__SOURCE INFORMATION__
Content starts
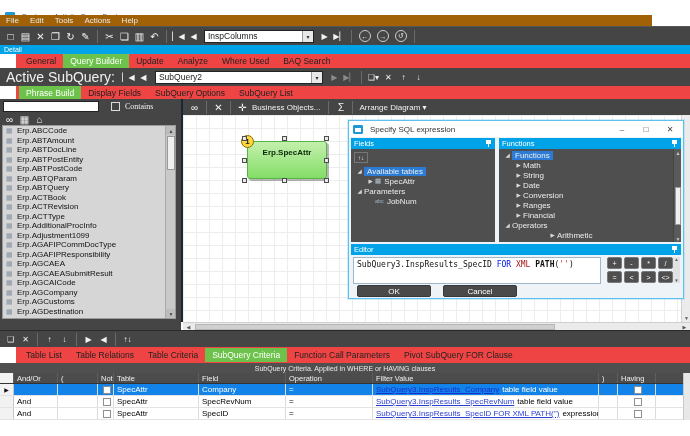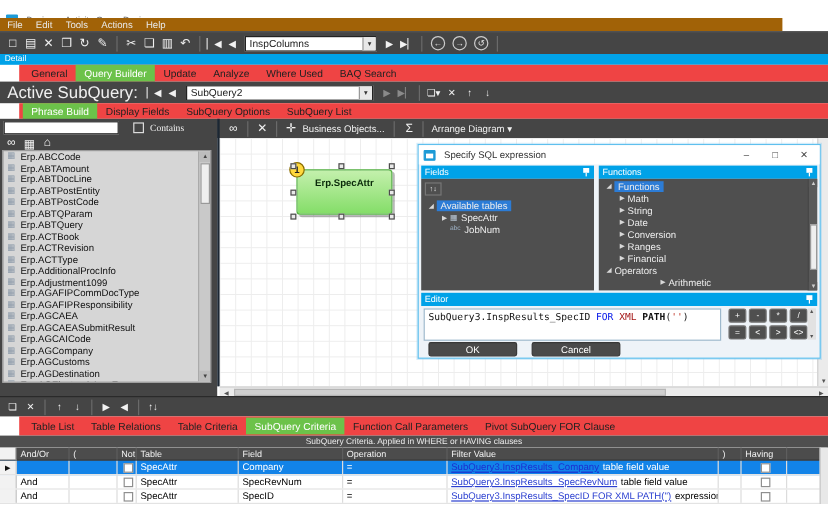--- a/index.html
+++ b/index.html
@@ -169,7 +169,7 @@
     <span class="sqlabel">Active SubQuery:</span>
   <span class="tbtn small">▏◀</span>
       <span class="tbtn small">◀</span>
-      <div class="combo" style="width: 156px; margin: 0px 4px;">
+      <div class="combo" style="width: 168px; margin: 0px 4px;">
         <span class="cval">SubQuery2</span>
         <span class="cbtn">▾</span>
       </div>

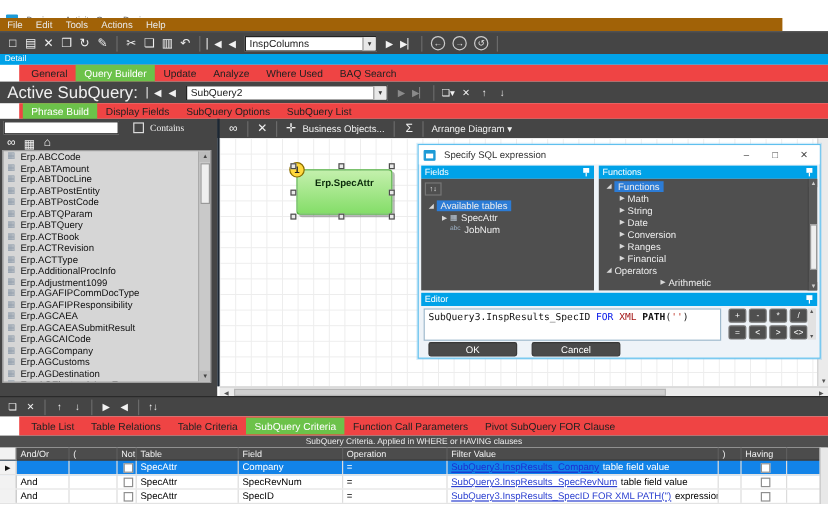--- a/index.html
+++ b/index.html
@@ -366,6 +366,10 @@
             <span class="nicon">▦</span>
             <span>SpecAttr</span>
           </div>
+          <div class="trow" style="padding-left: 4px;">
+            <span class="exp">◢</span>
+            <span>Parameters</span>
+          </div>
           <div class="trow" style="padding-left: 15px;">
             <span class="exp"></span>
             <span class="abc">abc</span>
Content ends
__YOUR TASK__
Looking at the data above, show all lines where the word "padding" occurs.

__TASK RESPONSE__
+          <div class="trow" style="padding-left: 4px;">
           <div class="trow" style="padding-left: 15px;">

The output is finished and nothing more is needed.